Data excerpts Block Start
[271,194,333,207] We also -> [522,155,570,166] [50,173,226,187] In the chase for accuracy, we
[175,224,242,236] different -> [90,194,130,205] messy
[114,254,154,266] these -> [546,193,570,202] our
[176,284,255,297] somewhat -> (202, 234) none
Data excerpts Block End
Data excerpts Block Start
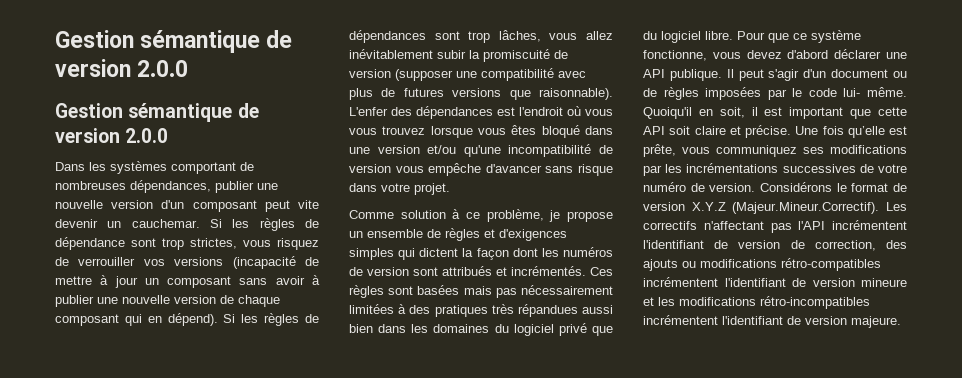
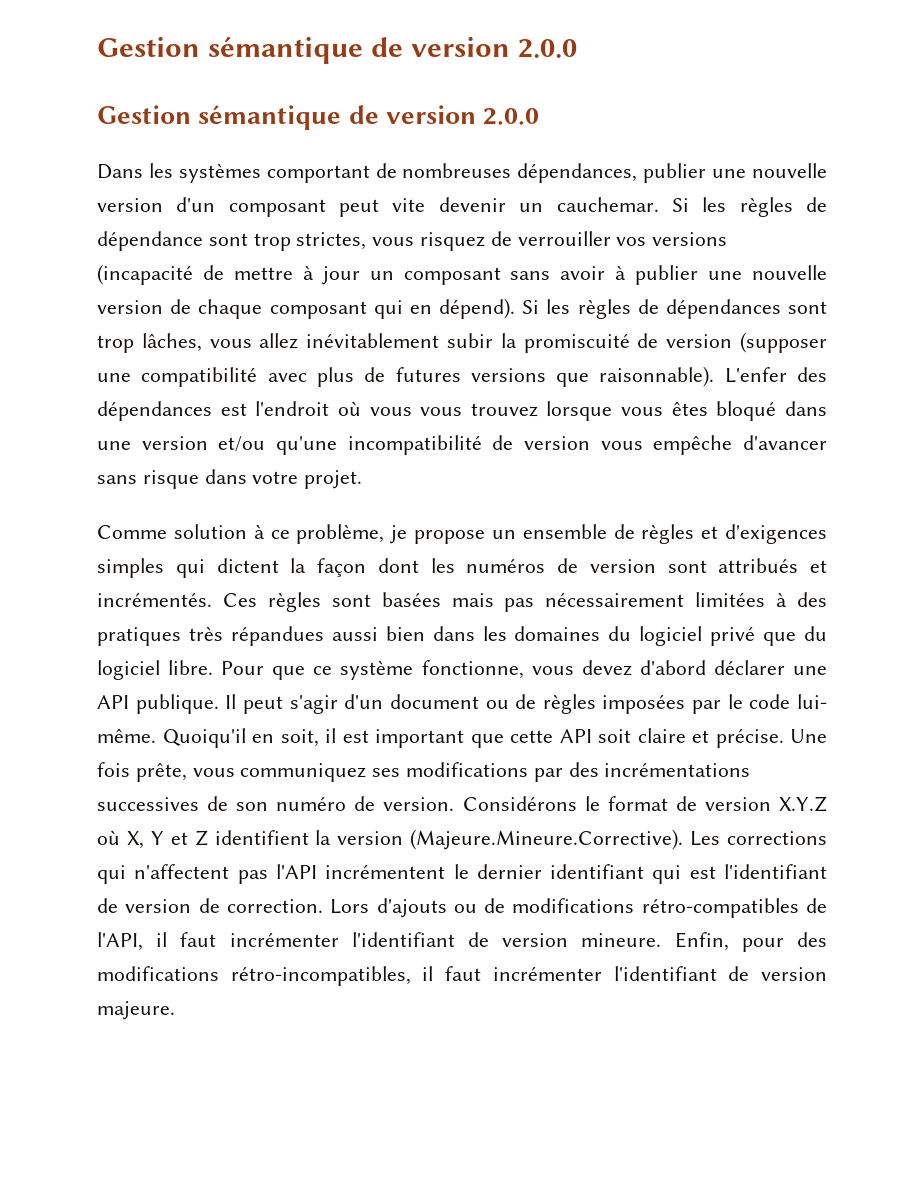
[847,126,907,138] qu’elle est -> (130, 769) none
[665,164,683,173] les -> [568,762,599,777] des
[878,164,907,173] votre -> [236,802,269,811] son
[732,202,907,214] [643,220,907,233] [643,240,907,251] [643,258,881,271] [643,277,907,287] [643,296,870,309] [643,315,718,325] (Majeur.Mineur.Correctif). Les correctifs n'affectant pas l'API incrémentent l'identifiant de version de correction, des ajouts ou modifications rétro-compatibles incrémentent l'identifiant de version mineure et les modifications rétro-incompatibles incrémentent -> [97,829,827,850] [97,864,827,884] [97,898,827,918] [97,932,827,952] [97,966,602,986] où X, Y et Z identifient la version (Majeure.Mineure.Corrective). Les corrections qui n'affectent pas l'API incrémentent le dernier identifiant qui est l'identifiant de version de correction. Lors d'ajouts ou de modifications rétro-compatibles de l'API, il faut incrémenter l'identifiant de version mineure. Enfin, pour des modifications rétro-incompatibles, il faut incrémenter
Data excerpts Block End
What you need to do: Your answer must be every line from the listing above that holds the string "none".

Expected output:
[176,284,255,297] somewhat -> (202, 234) none
[847,126,907,138] qu’elle est -> (130, 769) none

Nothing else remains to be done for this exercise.